Is Canadian legislation already obsolete?
Canada currently does not have a specific regulatory framework for AI.
The government introduced the Artificial Intelligence and Data Act (AIDA) as part of Bill C-27 in November 2021. It aims to lay the foundations for the design, development and responsible deployment of AI systems in Canada.
The bill has passed second reading in the House of Commons and is currently being studied by the Industry and Technology Committee.
The federal government also introduced in 2023 the Voluntary Code of Conduct for the Responsible Development and Management of Advanced Generative AI Systems, a code designed to temporarily provide Canadian businesses with common standards until the law comes into force. ‘ACRA.

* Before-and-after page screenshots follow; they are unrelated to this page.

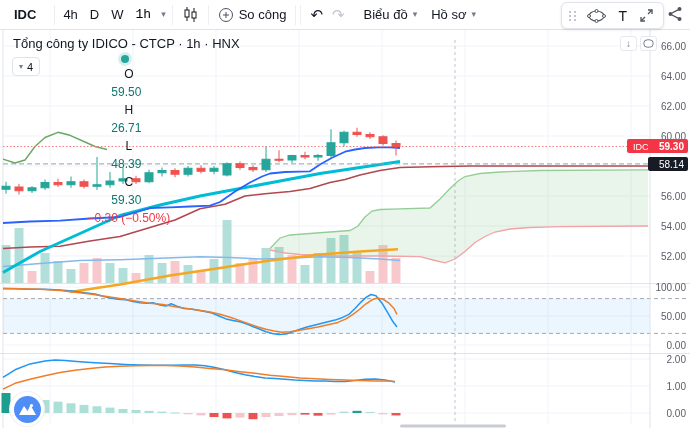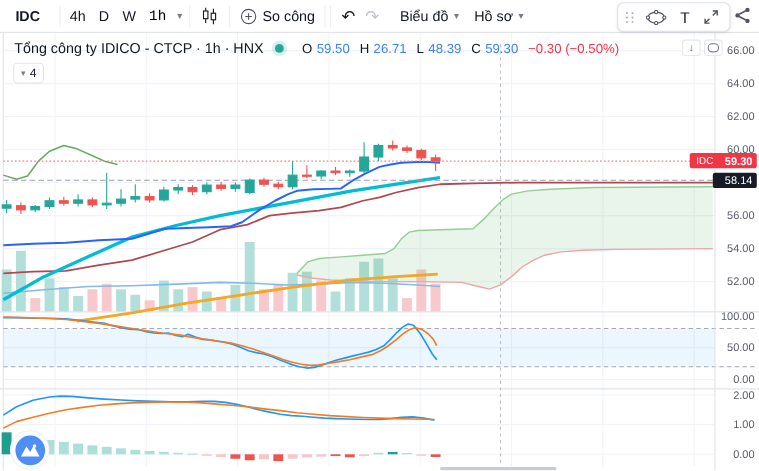--- a/index.html
+++ b/index.html
@@ -15,24 +15,24 @@
   .undo{color:#131722;font-size:15px;}
   .redo{color:#c1c4cd;font-size:15px;}
   .fx{font-family:"DejaVu Serif",serif;font-style:italic;font-size:13px;}
   .fx sub{font-size:9px;}
   #floatbar{position:absolute;right:26px;top:2px;height:25px;display:flex;align-items:center;gap:8px;background:#fff;border:1px solid #e0e3eb;border-radius:6px;box-shadow:0 1px 3px rgba(0,0,0,.1);padding:0 7px;z-index:11;}
   .fbtn{display:flex;align-items:center;justify-content:center;border:none;background:none;cursor:pointer;padding:0 2px;height:100%;}
   #sharebtn{position:absolute;right:1px;top:5px;border:none;background:none;cursor:pointer;z-index:11;}
   .dots{display:grid;grid-template-columns:3px 3px;grid-gap:2px;}
   .dots i{width:2px;height:2px;background:#b2b5be;border-radius:50%;}
   
-  #legend{position:absolute;left:13px;top:36px;display:flex;align-items:center;gap:4px;z-index:6;font-size:13px;}
+  #legend{position:absolute;left:13px;top:36px;display:flex;align-items:center;gap:4px;z-index:6;font-size:13px;flex-direction:column;}
   #legend .dot{width:8px;height:8px;border-radius:50%;background:#26a69a;box-shadow:0 0 0 3px rgba(38,166,154,.18);margin:0 8px 0 6px;}
   #legend .q{color:#131722;font-size:12px;margin-left:5px;}
-  #legend .v{color:#3b82f6;font-size:12px;}
+  #legend .v{color:#0f766e;font-size:12px;}
   #legend .chg{color:#f23645;font-size:12px;margin-left:5px;}
   #chip{position:absolute;left:12px;top:57px;height:17px;display:flex;align-items:center;gap:4px;padding:0 6px;border:1px solid #e0e3eb;border-radius:4px;background:#fff;font-size:11px;color:#131722;z-index:6;cursor:pointer;}
   #chip .chev{font-size:8px;}
   
   #miniBtns{position:absolute;left:620px;top:36px;display:flex;gap:3px;z-index:6;}
   .mini{width:17px;height:15px;border:1px solid #e6e8ee;border-radius:3px;background:#fff;color:#787b86;font-size:10px;display:flex;align-items:center;justify-content:center;cursor:pointer;padding:0;}
   
   #logo{position:absolute;left:10px;top:392px;width:34px;height:34px;border-radius:50%;background:#fff;box-shadow:0 0 0 1px #f0f1f4;display:flex;align-items:center;justify-content:center;z-index:6;}
   #logo .inner{width:27px;height:27px;border-radius:50%;background:#4f8df7;display:flex;align-items:center;justify-content:center;}
   svg#chart-svg{position:absolute;left:0;top:0;z-index:1;}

At a press conference on Friday, Industry Minister François-Philippe Champagne was asked why, given the seriousness of the warnings contained in the Gladstone report on AI, he remained convinced that the bill on The government’s proposed AI was equipped to regulate this rapidly advancing technology.
“Everyone is praising Bill C-27,” Champagne said. “I’ve had a chance to speak to my colleagues at the G7 and… they see Canada at the forefront of AI, you know, building trust and responsible AI.”
In an interview with CBC News, Conservative MP Michelle Rempel Garner said Champagne’s characterization of Bill C-27 was absurd.
“That’s not what the experts said in their testimony to the committee and it’s simply not the reality,” said Rempel Garner, who co-chairs the parliamentary caucus on emerging technologies and was in writing on the need for government to act more quickly on AI.
“The C-27 is so outdated.”
AIDA was introduced before OpenAI, one of the world’s leading AI companies, unveiled ChatGPT in 2022. The AI chatbot represented a stunning evolution in AI technology.
“The government’s failure to substantively address the fact that it introduced this bill before a fundamental technological change occurred… is a bit like trying to regulate scribes after that printing became widely distributed,” Rempel said. Collect. “The government probably needs to go back to the drawing board.”
In December 2023, Gladstone AI’s Harris told the House of Commons Industry and Technology Committee that AIDA needed to be changed.
“By the time AIDA goes into effect, it will be 2026. Frontier AI systems will have scaled hundreds, if not thousands of times, beyond what we see today,” Harris said to the deputies. “AIDA must be designed with this level of risk in mind.”
Harris told the committee that AIDA must explicitly ban systems that introduce extreme risks, address open source development of dangerously powerful AI models, and ensure that AI developers take responsibility for ensuring safe development of their systems – preventing, among other things, their theft by state and non-state actors.
“AIDA is an improvement on the status quo, but it requires significant amendments to fully address the challenge that AI capabilities are likely to present in the near future,” Harris told MPs.